Admin calls to SablierV2MerkleLockUp::clawback() can be DOS by users front-running the transaction with claim calls. The transaction can also revert due to normal claims between the transaction being submitted and executed.

Vulnerability Details

SablierV2MerkleLockup::clawback()

When the admin calls the clawback function, they provide an amount they want to withdraw/clawback from the funds they have deposited into the Airstream to be claimable by users.
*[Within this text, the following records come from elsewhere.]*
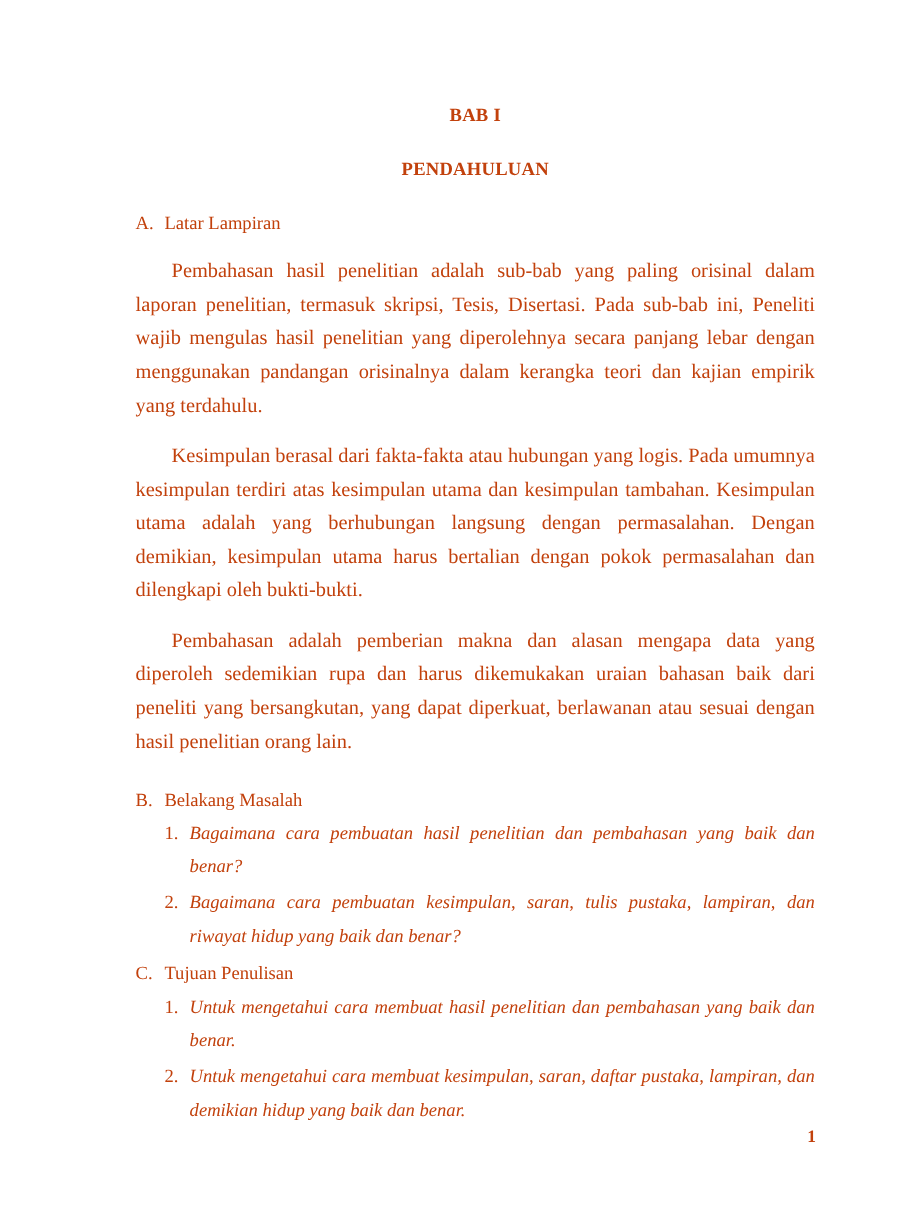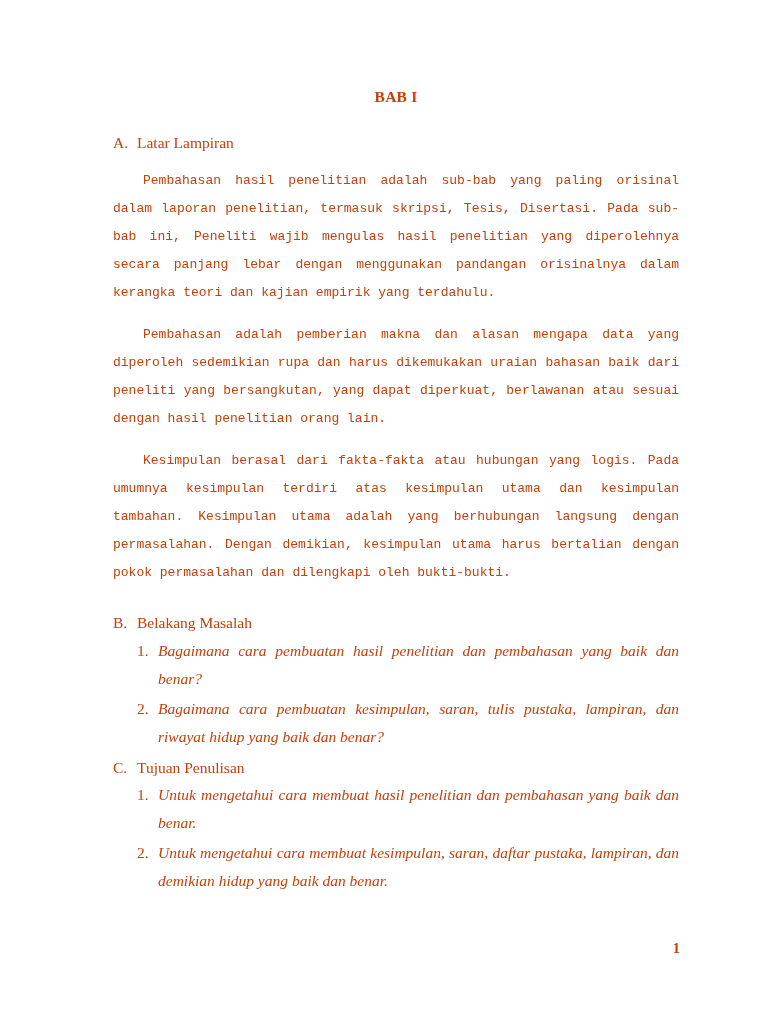"PENDAHULUAN" div.doc-title { html: none -> <div>PENDAHULUAN</div> }
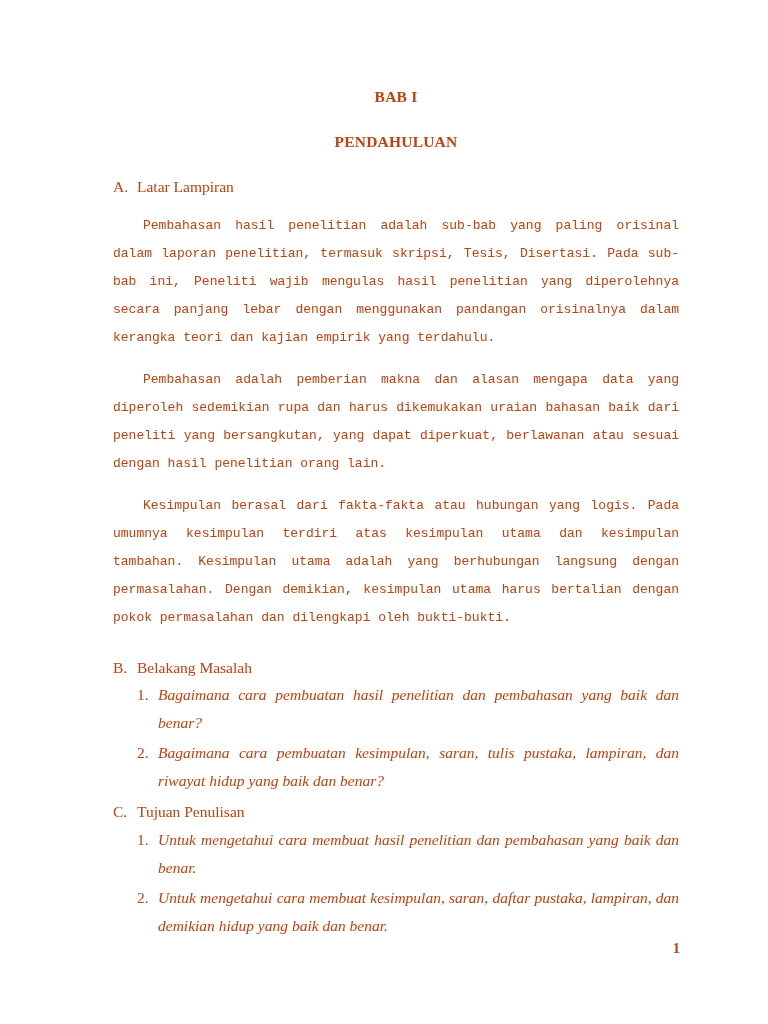"Pembahasan hasil penelitian adalah" .body-para { font-family: Liberation Mono, monospace -> none; font-size: 13px -> 17px }
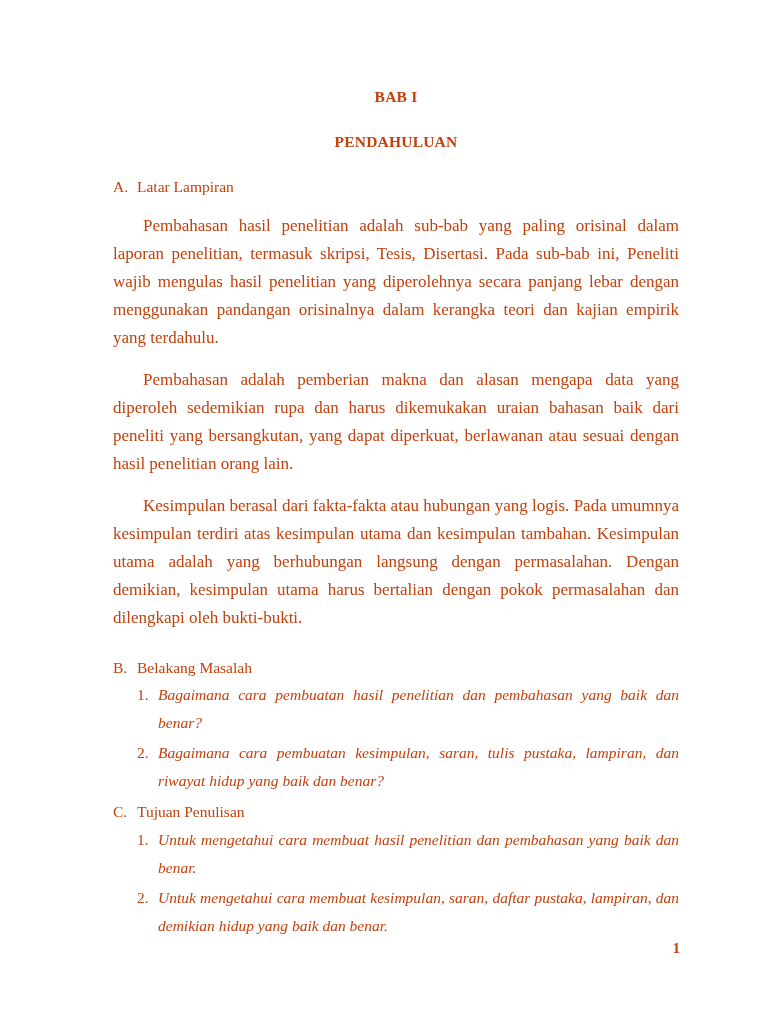"Pembahasan adalah pemberian makna dan" p.body-para { order: before "Kesimpulan berasal dari fakta-fakta atau" -> after "Kesimpulan berasal dari fakta-fakta atau" }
If the admin wants to withdraw all of the funds within the Airstream and they are in the grace period they have this functionality. However a user can front-run the admin's clawback transaction and claim their portion of the funds. If a user does claim this amount before the Admin's clawback transaction is executed, then their transaction will revert:

If the admin wants to withdraw 10000 tokens whilst the contract's balance is 11000, however 2000 tokens worth of claims have occured during the time between the transaction being sent and executed, then the clawback call will revert as the balance is now only 9000, causing the Admin to have to resend the transaction again with an updated amount. They would have to keep continuing this until they are able to withdraw as much as they can, without anyone claiming to reduce the balance below the clawback amount

Impact

An admin calling clawback can have their transaction front-run and DOS if a user/users claim enough funds to cause the contract balance to fall below the amount passed by the admin. The same issue can occur due to normal contract operations if enough claims occur between the time of the transaction being submitted and executed.

Impact: admin clawback calls can revert due to normal contract operations (with normal admin inputs into the function) or due to malicious claimers claiming before the clawback. The admin's transaction can keep getting DOS by users withdrawing, this will keep pushing back the clawback if the admin is trying to clawback the total or almost total amount. This classifies as Medium risk due to denying the admin intended core functionality to a time-sensitive function (the longer clawbacks are delayed due to DOS, the more claims are made and the admin is able to clawback less funds).

Tools Used

Manual Review

Recommendations

If the amount provided by the admin is larger than the current contract balance, withdraw the current contract balance to ensure that an admin cannot have their transaction reverted by claims while the transaction is in the mempool.

This change ensures that the admin's clawback call will not revert due to users claiming before the transaction is executed. Users can still claim as usual, and the admin can withdraw as much funds as possible below or equal to the amount provided based on the current balance.